President of the Minnesota Senate
- In office January 31, 2022 – January 3, 2023
- Preceded by: Jeremy Miller
- Succeeded by: Bobby Joe Champion

Member of the Minnesota Senate from the 33rd district
- In office January 8, 2013 – January 3, 2023
- Preceded by: Gen Olson
- Succeeded by: Kelly Morrison (redistricting)

Personal details
- Born: October 11, 1964 (age 61) Glencoe, Minnesota, U.S.
- Party: Republican (before 2026) Independent (2026–present)
- Spouse: Kari
- Children: 2
- Education: St. Cloud State University (BS)

= David Osmek =

American politician

David Joseph Osmek (/ˈɒzmɛk/ OZ-mek; born October 11, 1964) is an American politician and businessman who was a member of the Minnesota Senate from 2013 to 2023. From 2022 to 2023, he served as the 16th President of the Minnesota Senate. Osmek represented District 33 in the western Twin Cities metropolitan area, as a member of the Republican.

On August 22, 2017, Osmek entered the 2018 Minnesota gubernatorial election. He suspended his campaign in January 2018.

Osmek retired from the Senate in 2022. In 2026, he left the Republican Party and became an independent politician.
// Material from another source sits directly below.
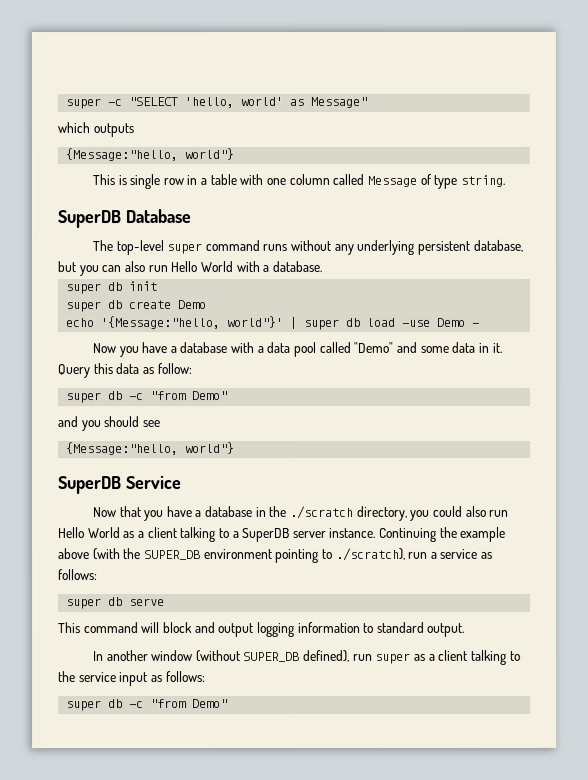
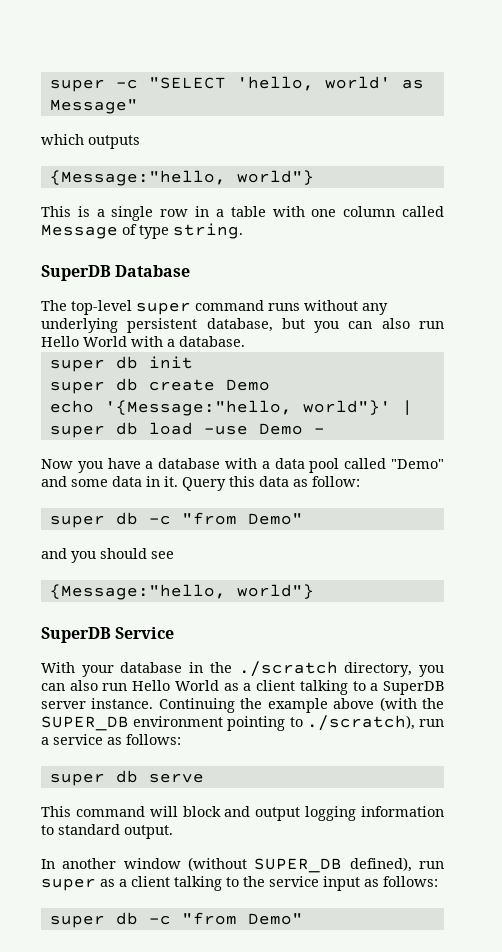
- This is single row in a table with one column called Message of type string.
+ This is a single row in a table with one column called Message of type string.
- Now that you have a database in the ./scratch directory, you could also run Hello World as a client talking to a SuperDB server instance.
+ With your database in the ./scratch directory, you can also run Hello World as a client talking to a SuperDB server instance.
==Early life and education==
Osmek was born in Glencoe, Minnesota. He attended St. Cloud State University, graduating with a B.E.S.

==Political career==
===Minnesota Senate===
Osmek was first elected to the Minnesota Senate in 2012. He represented District 33 in the western Twin Cities metropolitan area, as a Republican.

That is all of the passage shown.